I’m at my wits’ end because of understaffing in my department. I have explained this to my managers, as have others, but we never get the staff we need. What should I do next?
In a labour-intensive business such as local government, controlling headcount with an iron fist is the main way to limit expenditure. Any case for more staffing has to be irresistible and get wide support. If you get more resources then someone, somewhere will have to make do with less.
If you continue to deliver your service within your current stretched resources, then no wonder your managers are not rushing in with a chequebook. ‘Understaffing’ means too much work for the staff you have, so maybe by thinking creatively about the problems you could:
Start to make plans to reduce the service offered and work coming in. Talking seriously about this may provoke a reaction from your managers and service users.
Get some concrete evidence and proposed solutions in a proper business case. Facts and figures say more than verbal moans.
Look at what solutions technology could offer you.
See how you could increase productivity by people working more flexibly, starting visits from home or working different hours.

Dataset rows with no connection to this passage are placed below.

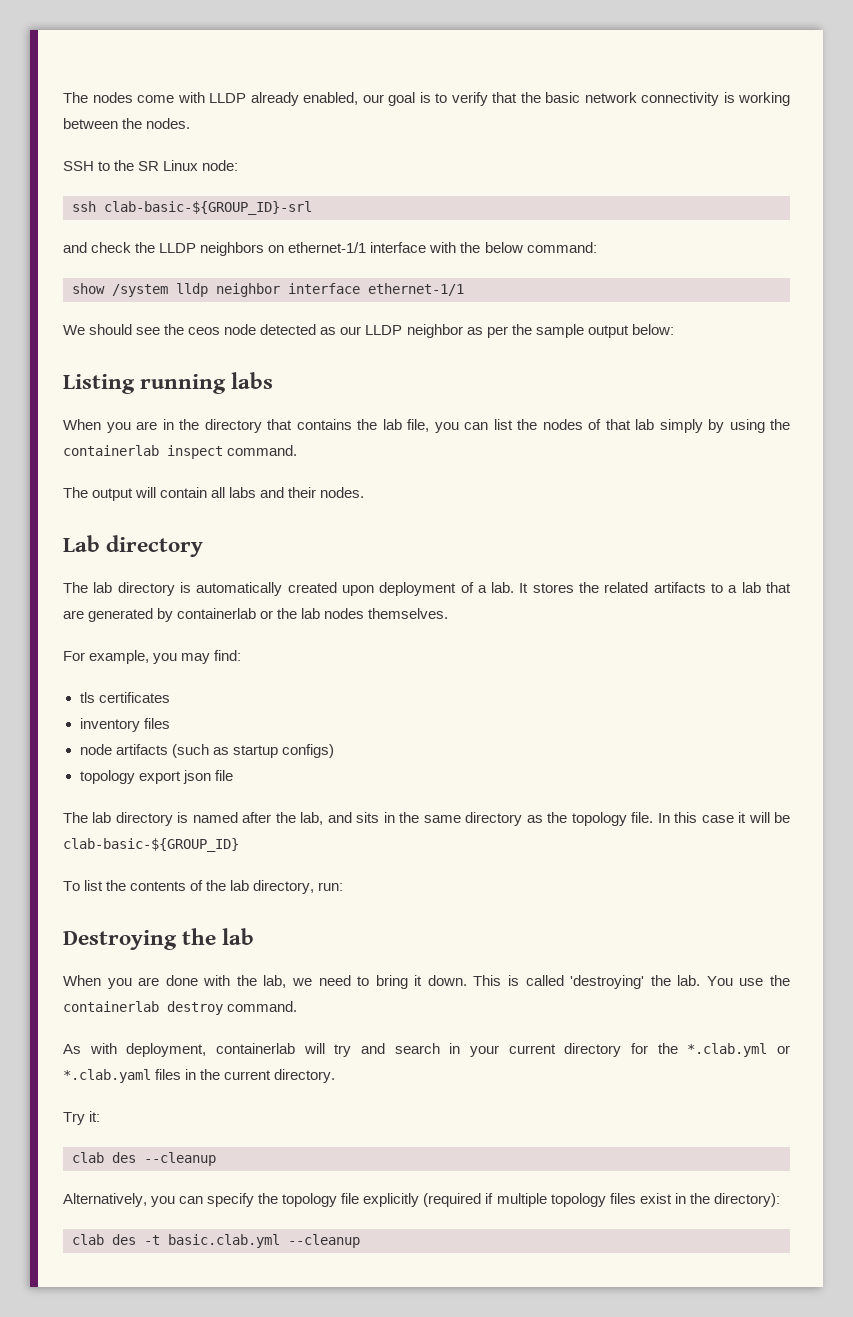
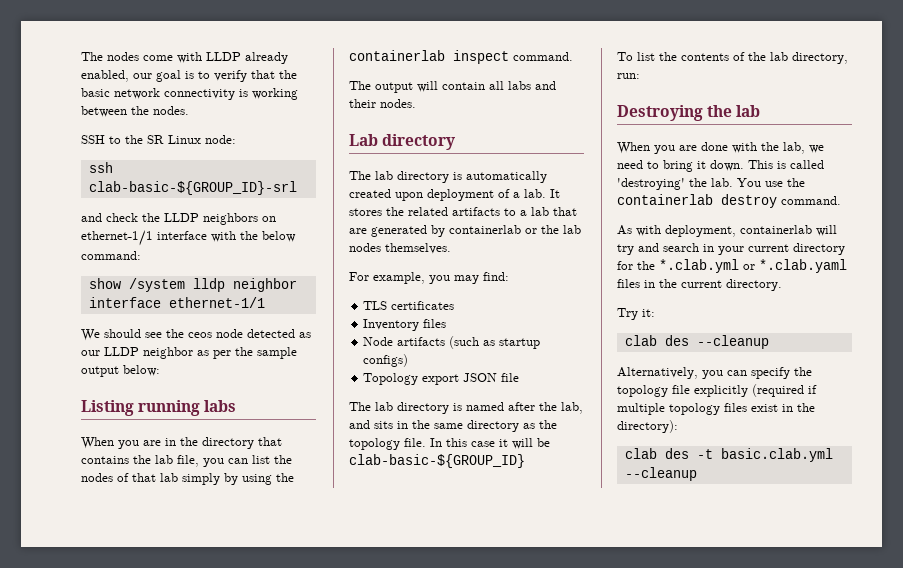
- tls certificates
+ TLS certificates
- inventory files
+ Inventory files
- node artifacts (such as startup configs)
+ Node artifacts (such as startup configs)
- topology export json file
+ Topology export JSON file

Target staffing levels at times of peak demand so you only have staff when you really need them and get the most out of your budget.
Deal effectively with any absence or performance issues in your team.
Streamline your processes so workflow is as efficient as possible.
Talk to your staff and see what ideas they have.
If all else fails try flattery. Tell your managers and colleagues you would really value them coming to spend a bit of time in your department and giving you some advice on how you could manage workloads more effectively. It is a lot harder to ignore a problem when you see it on the ground and this would also demonstrate to your staff that the issue is getting widespread attention.